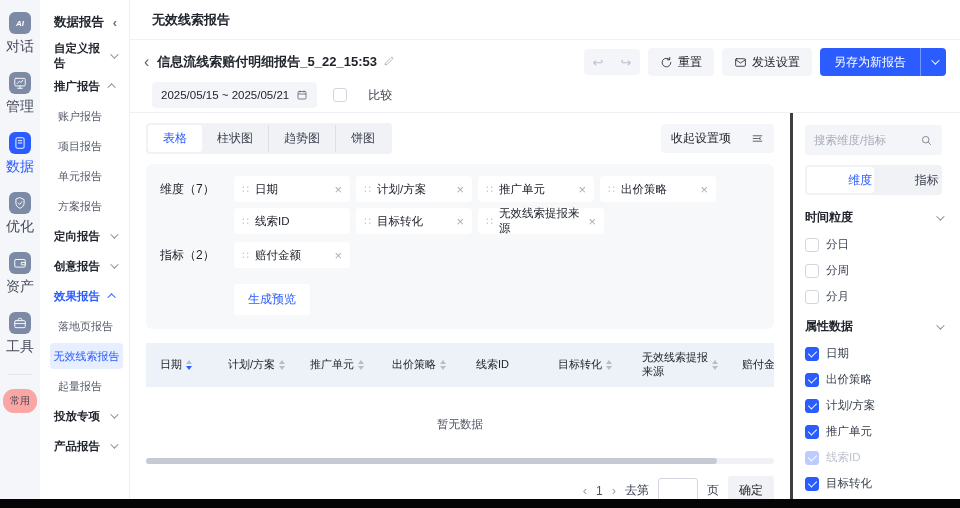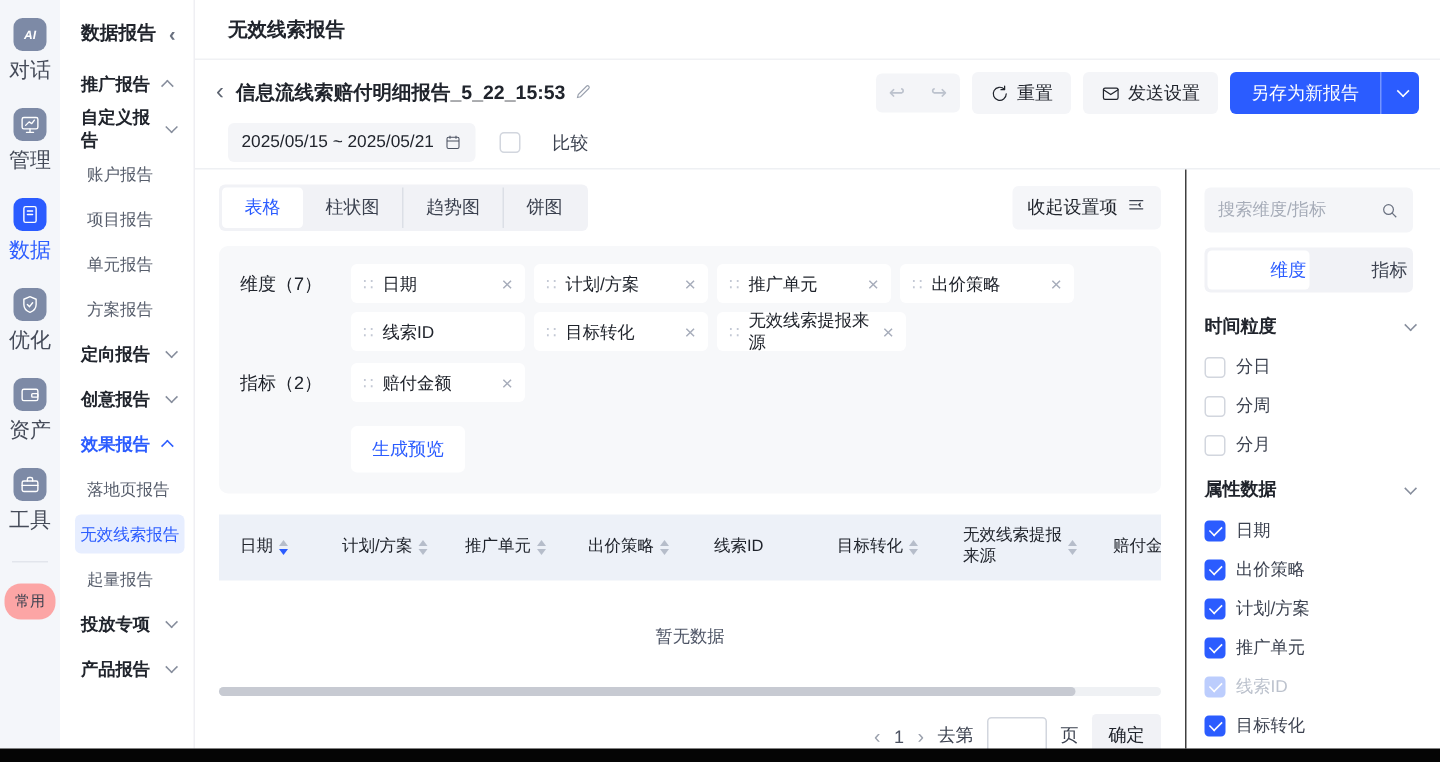"推广报告" div.sb-group { order: before "自定义报告" -> after "自定义报告" }
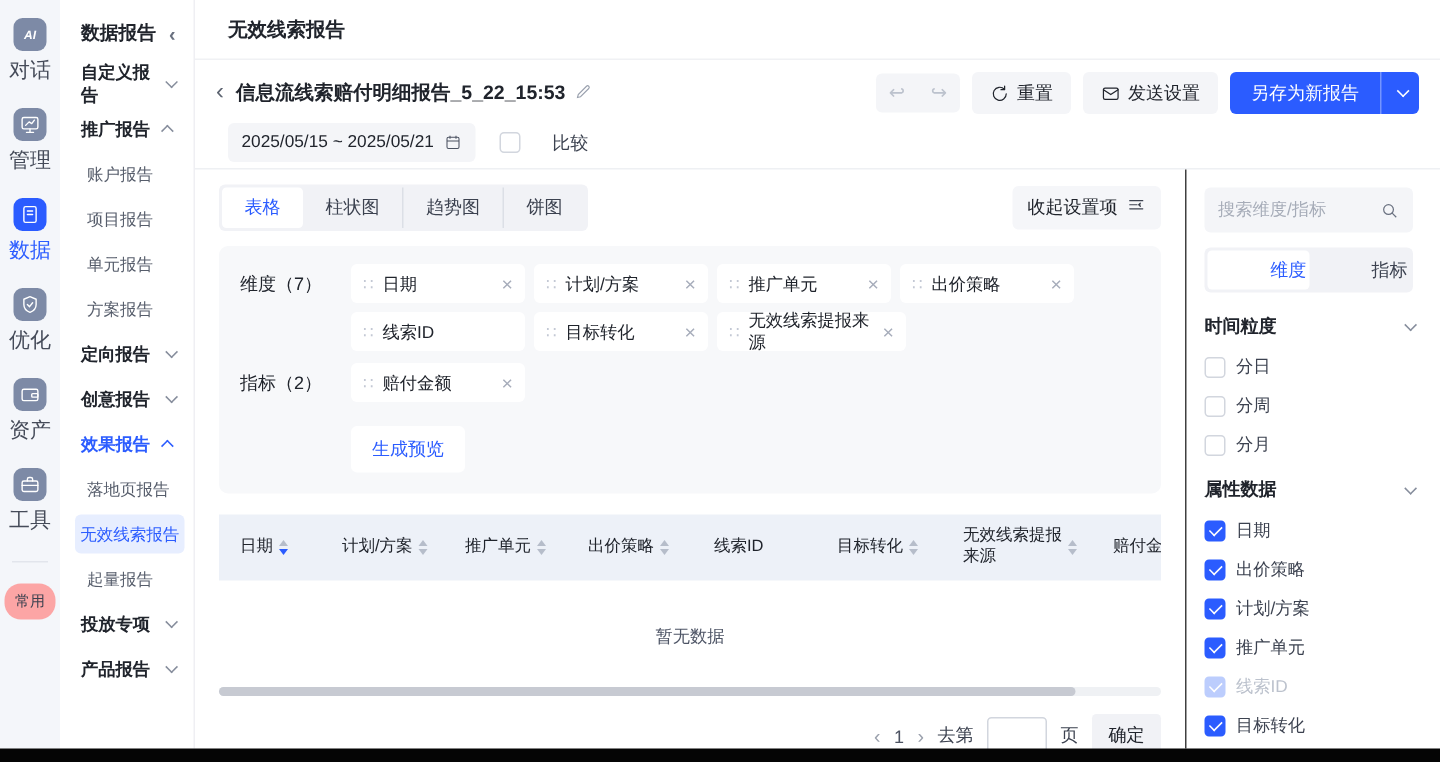"收起设置项" .collapse-btn { align-items: none -> center; gap: 6px -> 20px }
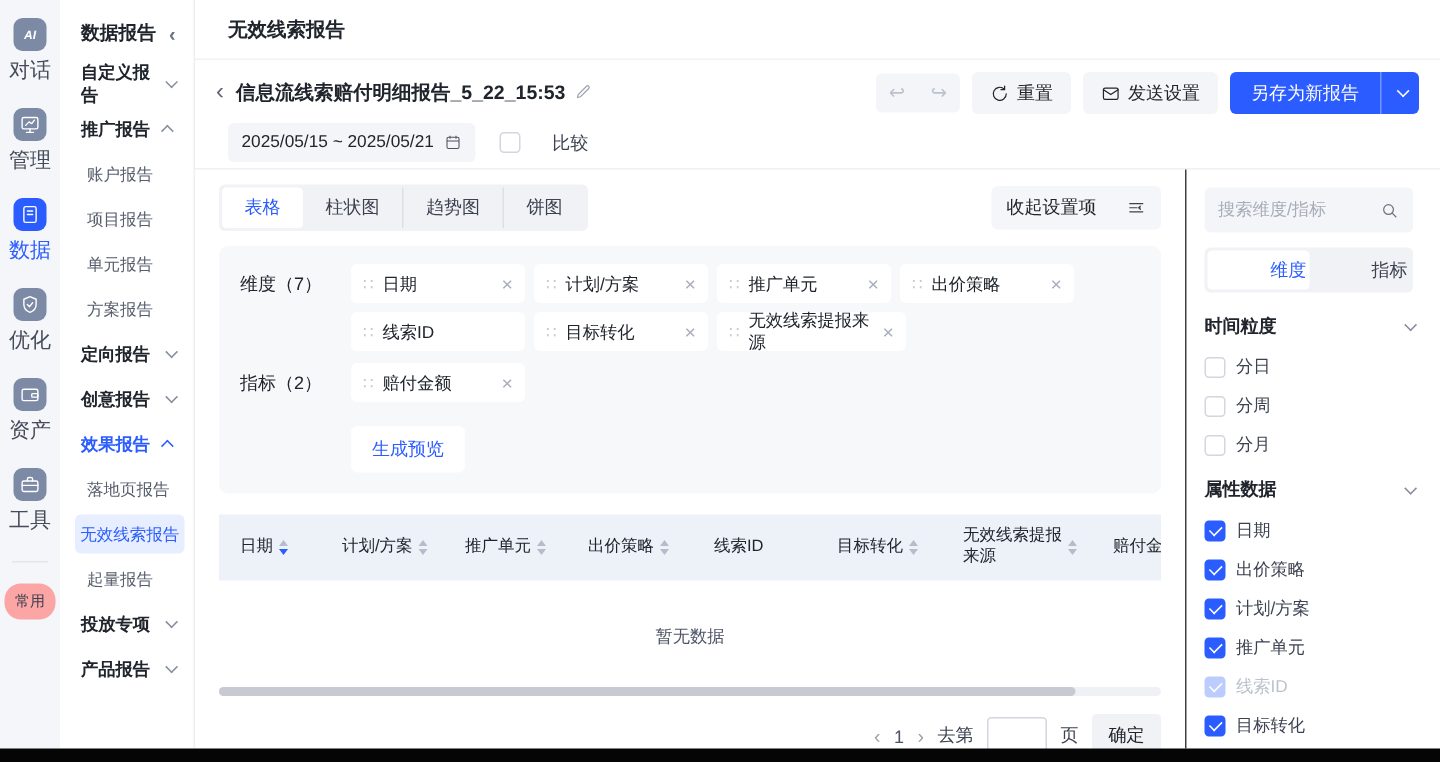"搜索维度/指标" .rpanel { border-left: 1px solid #404040 -> 3px solid #404040 }
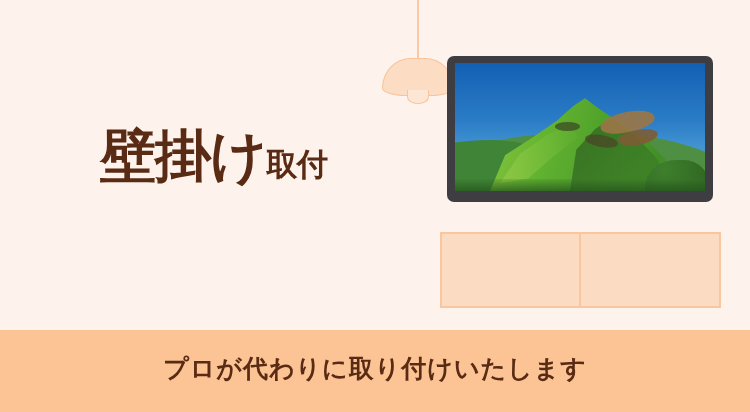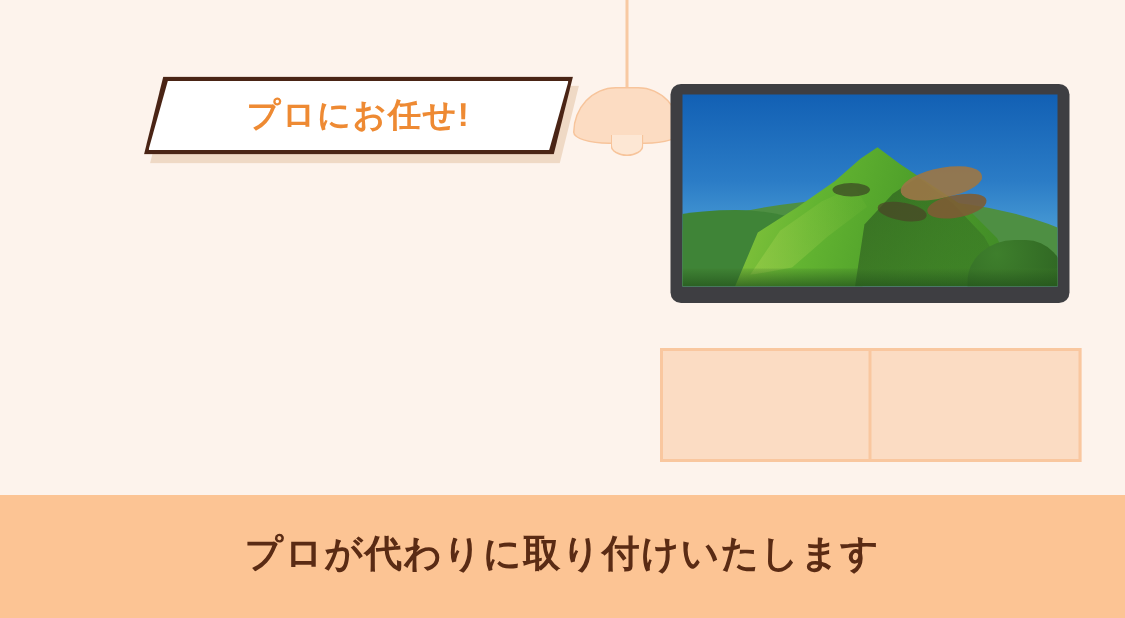"プロにお任せ!" div.ribbon-wrap { html: <div> <div></div> <div> <div> <span>プロにお任せ!</span> </div> </div> </div> -> none }
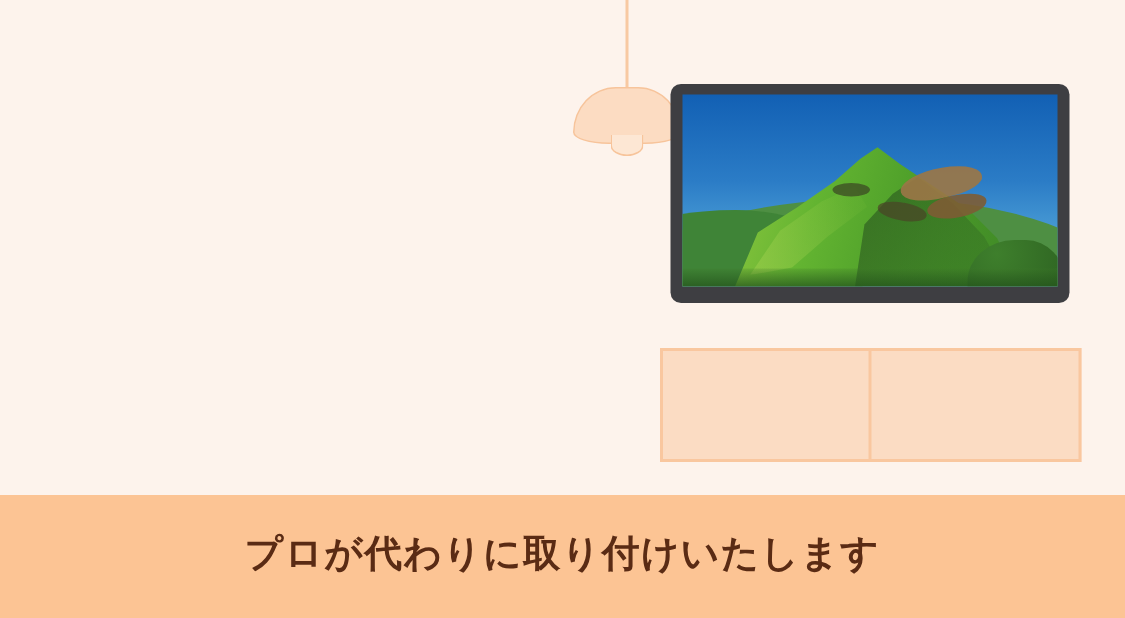"壁掛け取付" span.headline-line { html: none -> <span><span>壁掛け</span><span>取付</span></span> }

- [Task to complete]:
Transcribe only the lines from the line holding "border-left: 1px solid" to the final line of the listing above. Keep them exact, include both ends, and skip the pictures.

- [Task answer]:
"搜索维度/指标" .rpanel { border-left: 1px solid #404040 -> 3px solid #404040 }
"プロにお任せ!" div.ribbon-wrap { html: <div> <div></div> <div> <div> <span>プロにお任せ!</span> </div> </div> </div> -> none }
"壁掛け取付" span.headline-line { html: none -> <span><span>壁掛け</span><span>取付</span></span> }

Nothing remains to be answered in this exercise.